For enemy-specific breakdowns, check our bestiary entries on the Slither, the Deep Ones, the Stalkers, and shadow anomalies. And if you’re wondering what to upgrade first to make all of this easier, our best early upgrades guide has you covered.

Arkham wants you dead. The water’s rising, the things in it are hungry, and your pockets have maybe twelve bullets and a prayer. But if you aim well, move smart, and know when to save your ammo for something worse down the hall — you’ll make it. Probably.
Frequently asked questions
How does the weak point system work in The Sinking City 2?
Enemies have glowing or visually distinct weak points — exposed organs, luminous growths, or unarmored joints. Hitting these spots deals significantly more damage and can stagger or cripple the enemy, saving you precious ammo.
Should I use melee or firearms in The Sinking City 2?
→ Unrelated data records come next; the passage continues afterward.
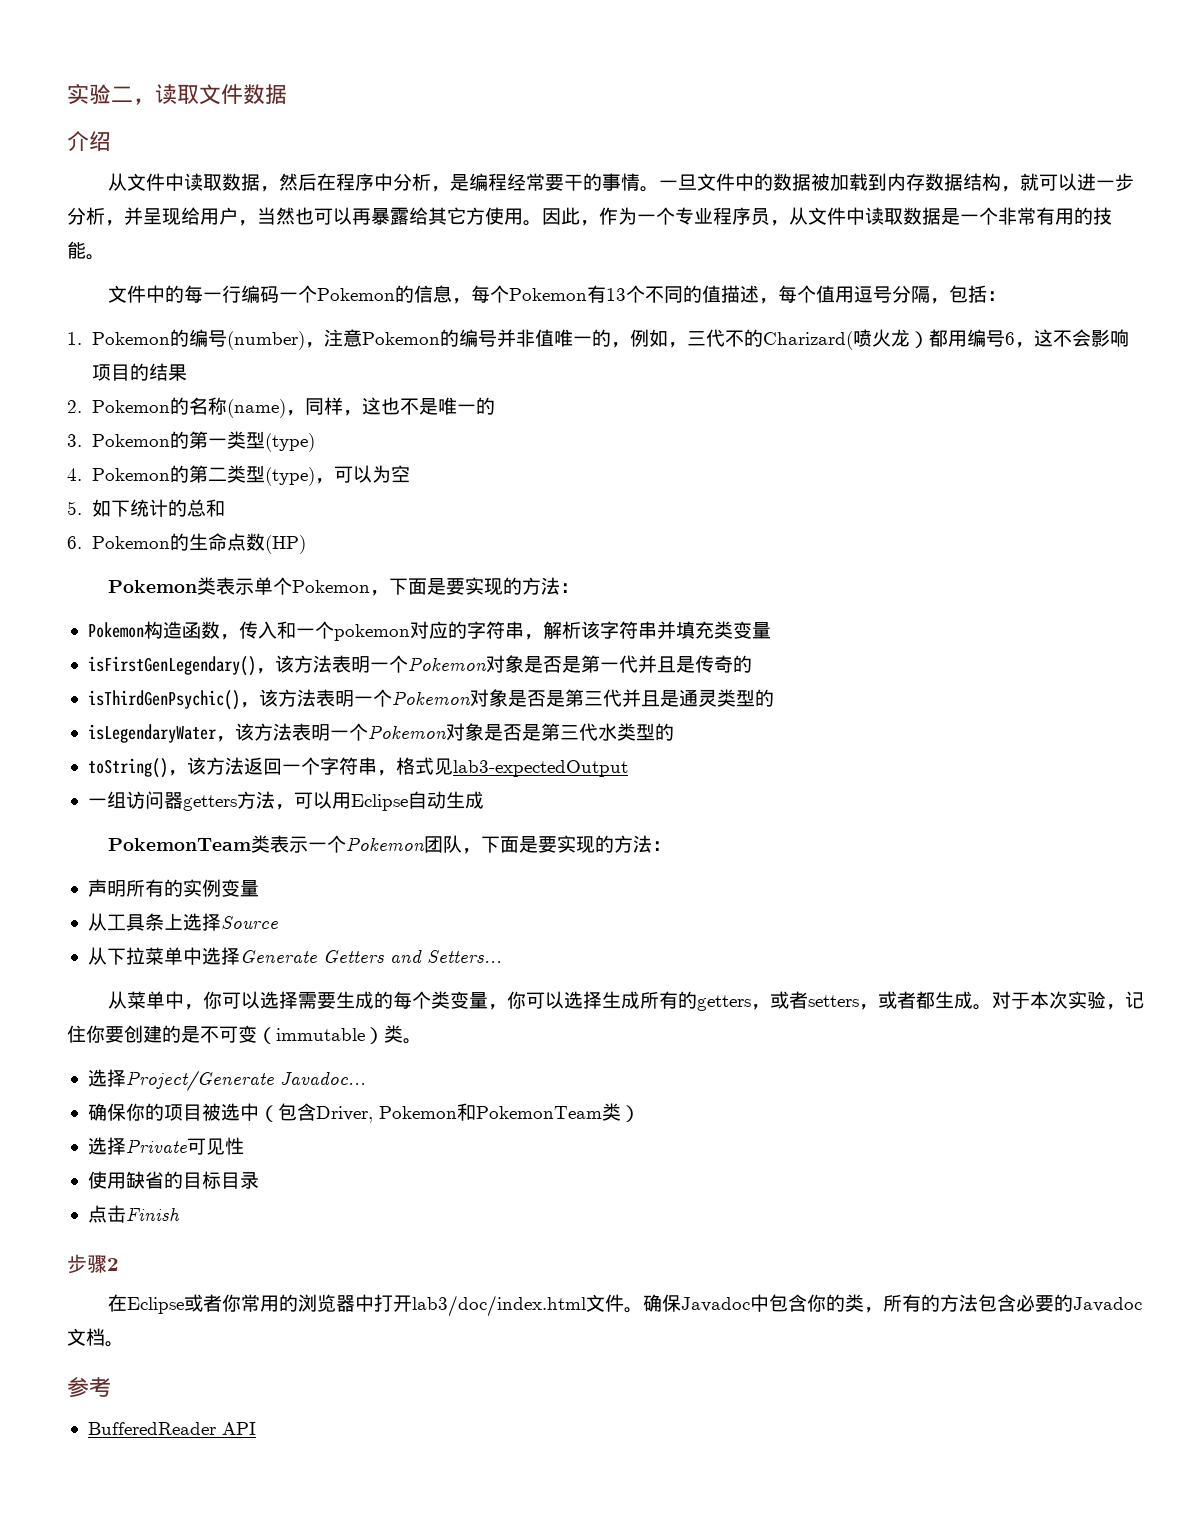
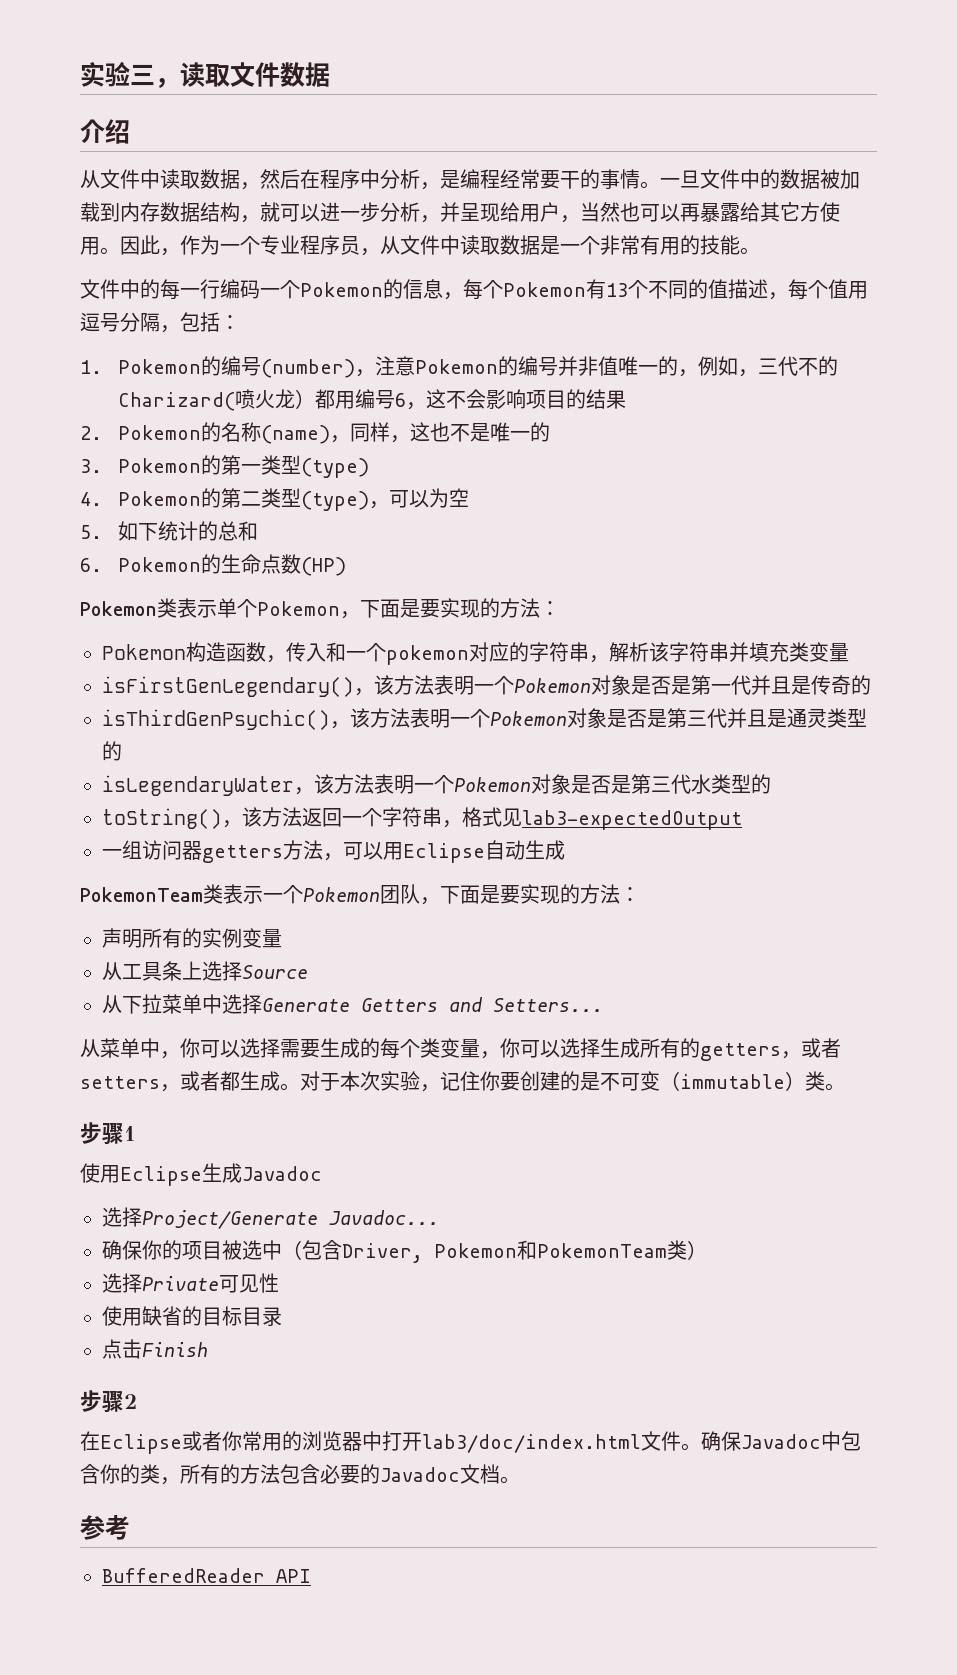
- 实验二，读取文件数据
+ 实验三，读取文件数据
+ 步骤1
+ 使用Eclipse生成Javadoc

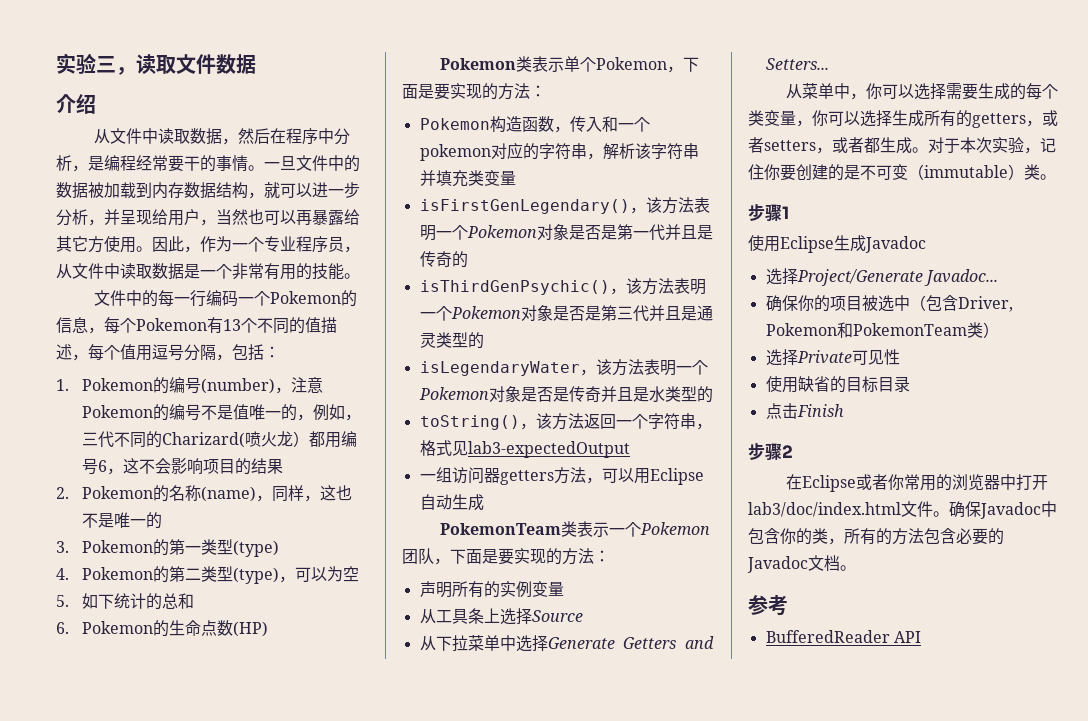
- 1. Pokemon的编号(number)，注意Pokemon的编号并非值唯一的，例如，三代不的Charizard(喷火龙）都用编号6，这不会影响项目的结果
+ 1. Pokemon的编号(number)，注意Pokemon的编号不是值唯一的，例如，三代不同的Charizard(喷火龙）都用编号6，这不会影响项目的结果
- isLegendaryWater，该方法表明一个Pokemon对象是否是第三代水类型的
+ isLegendaryWater，该方法表明一个Pokemon对象是否是传奇并且是水类型的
Use melee for isolated, slower enemies and to conserve ammo. Firearms are best saved for dangerous targets like Deep Ones or when you're outnumbered. Mixing both is the key to survival.
Can you avoid combat entirely in The Sinking City 2?
Some encounters can be bypassed through stealth, alternate routes discovered via the investigation system, or simply running past enemies. Not every fight needs to happen — ammo is too scarce for that.